Aberto,
ma non troppo
O
Senado levou cinco anos para pôr em votação o mais tímido dos três projetos de
emenda constitucional apresentados na Casa para instituir o voto aberto no
Congresso Nacional - o que retira só as decisões sobre cassação de mandatos
parlamentares do rol de assuntos sobre os quais os mandatários se outorgaram o
direito de tomar posição em sigilo. Em um único dia, graças a manobras
regimentais, a proposta do senador Álvaro Dias, do PSDB paranaense, foi
examinada quarta-feira nas duas rodadas com quórum qualificado exigidas para
iniciativas de alteração da Carta. O texto passou primeiro por 56 votos a 1 e
depois por 55 a 1 - o do senador Lobão Filho, do PMDB maranhense.
Coincidentemente,
também na quarta-feira a Comissão de Constituição e Justiça (CCJ) do Senado
aprovou pela unanimidade dos seus 22 membros presentes o parecer que avalizou o
processo de cassação do mandato do representante de Goiás Demóstenes Torres
(ex-DEM, sem partido), aberto no Conselho de Ética, por quebra de decoro
parlamentar. No entanto, dado que o projeto sobre o fim do voto secreto em
casos de perda de mandatos legislativos ainda precisa ser apreciado na Câmara
dos Deputados, em dois turnos, o destino do parceiro do contraventor Carlinhos
Cachoeira ainda será decidido pelo sistema de escrutínio fechado. A votação
está marcada para a próxima quarta-feira.
Demóstenes
- que, na CCJ, a senadora Marta Suplicy, do PT paulista, considerou portador de
"patologia grave" e "pessoa com duas personalidades" - só
será privado do mandato se essa for a vontade de pelo menos 41 dos 81
integrantes da Casa. No anonimato do voto secreto, uma parcela eventualmente
decisiva dos colegas dos acusados de indecoro poderá poupá-lo da destituição
acompanhada da suspensão dos direitos políticos (no caso, até 2027).
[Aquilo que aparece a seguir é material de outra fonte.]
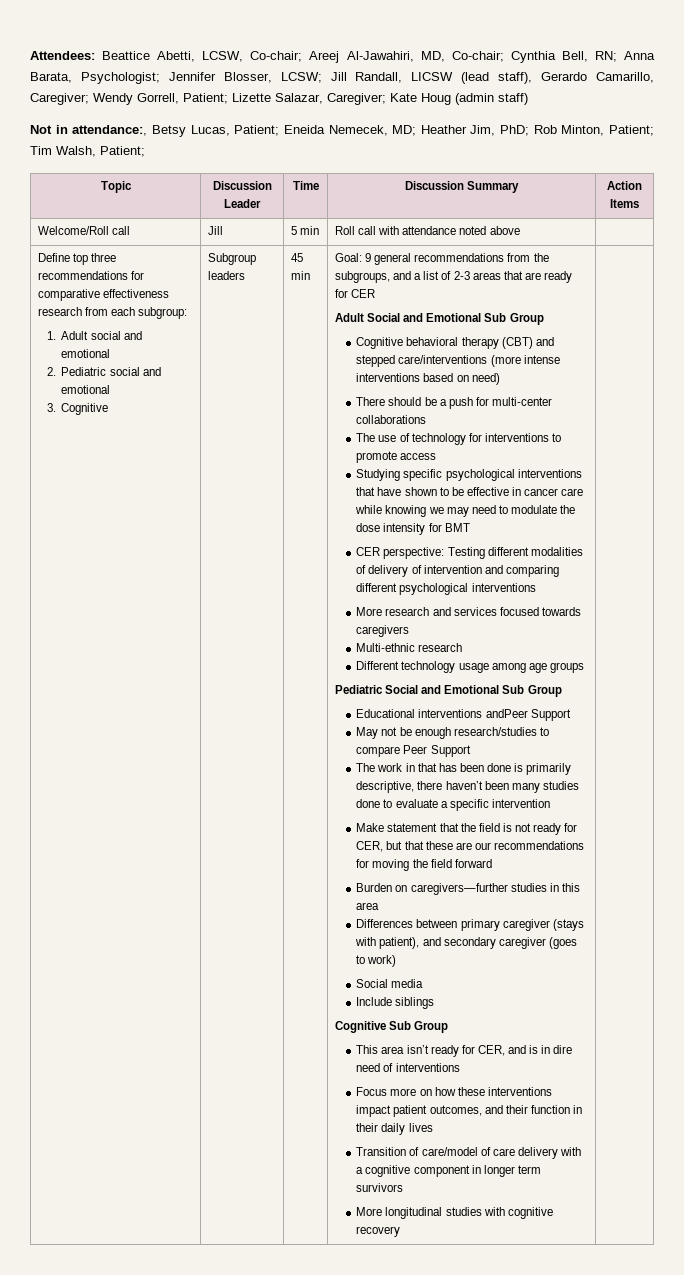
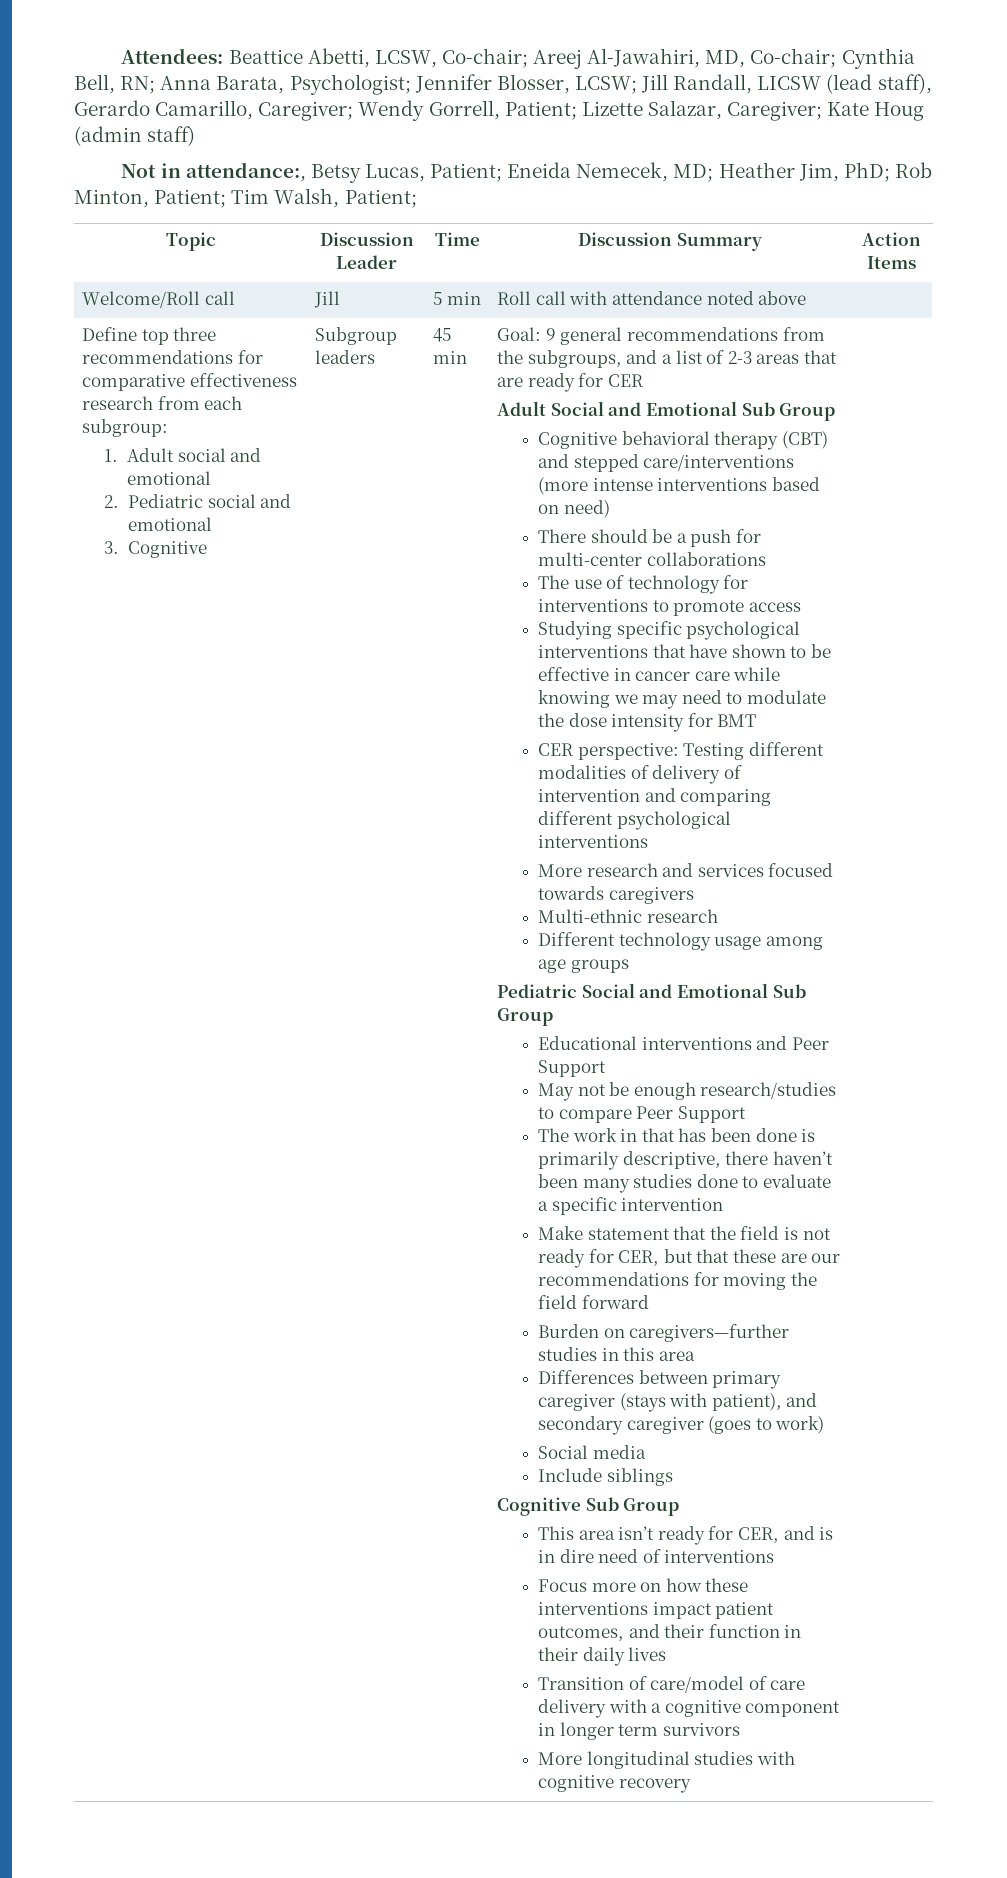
- Educational interventions andPeer Support
+ Educational interventions and Peer Support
Por sinal,
a proposta do senador Álvaro Dias, afinal aprovada por seus pares, foi uma
reação ao escândalo da previsível absolvição, em 2007, do notório Renan
Calheiros, representante de Alagoas eleito pelo PMDB.
O
Conselho de Ética o condenou depois de ficar comprovado que o lobista de uma
empreiteira pagava regularmente uma parte de suas despesas pessoais. Mas, no
escurinho do plenário, 40 senadores votaram pela preservação de seu mandato e
apenas 35 pela cassação (6 se abstiveram). Em agosto do ano passado, o vexame
se repetiu, dessa vez na Câmara. A salvo de eventuais represálias do
eleitorado, 265 deputados mantiveram na sua cadeira a representante Jaqueline
Roriz, filha do mandachuva da política no Distrito Federal, Joaquim Roriz,
flagrada recebendo em dinheiro vivo o que parecia uma propina. Apenas 166
parlamentares julgaram que ela merecia ser cassada.
À
parte o fato de que o voto secreto é uma bênção para os políticos exercerem
impunemente a sua conivência com os maracuteiros no seu meio, a prerrogativa
constitucional não deixa de ter a sua lógica. Presume que o parlamentar deve
ser preservado de pressões, constrangimentos e represálias aos quais
dificilmente poderia resistir, caso tivesse de se expor em votações sobre vetos
presidenciais, indicação de membros dos tribunais superiores e agências
reguladoras, além de chefes de representações diplomáticas do País. Em relação
às cassações, hipotéticas convicções íntimas sobre a inocência dos réus
cederiam ao clamor popular pela sua defenestração.
Mas,
assim como, na democracia, a privacidade dos agentes públicos encontra o seu
limite natural no interesse coletivo manifestamente procedente, a proteção dos
legisladores contra injunções de variada natureza - sobretudo aquelas que se
originam dos governos - esbarra em um obstáculo irremovível: o direito do
eleitorado de saber, caso a caso e sem exceções, como se comportam os seus
representantes. Ou, em português corrente, "senador e deputado que não
aguentam pressão têm de voltar para casa", para citar o senador Pedro
Taques, do PDT de Mato Grosso. E tem mais: o voto secreto no Congresso pode
servir - e não raro há de servir - para preservar ou promover os interesses
particulares de seus integrantes.
Voto
secreto legítimo só pode ser um - o do eleitor. Um dia, quem sabe, chegaremos
lá.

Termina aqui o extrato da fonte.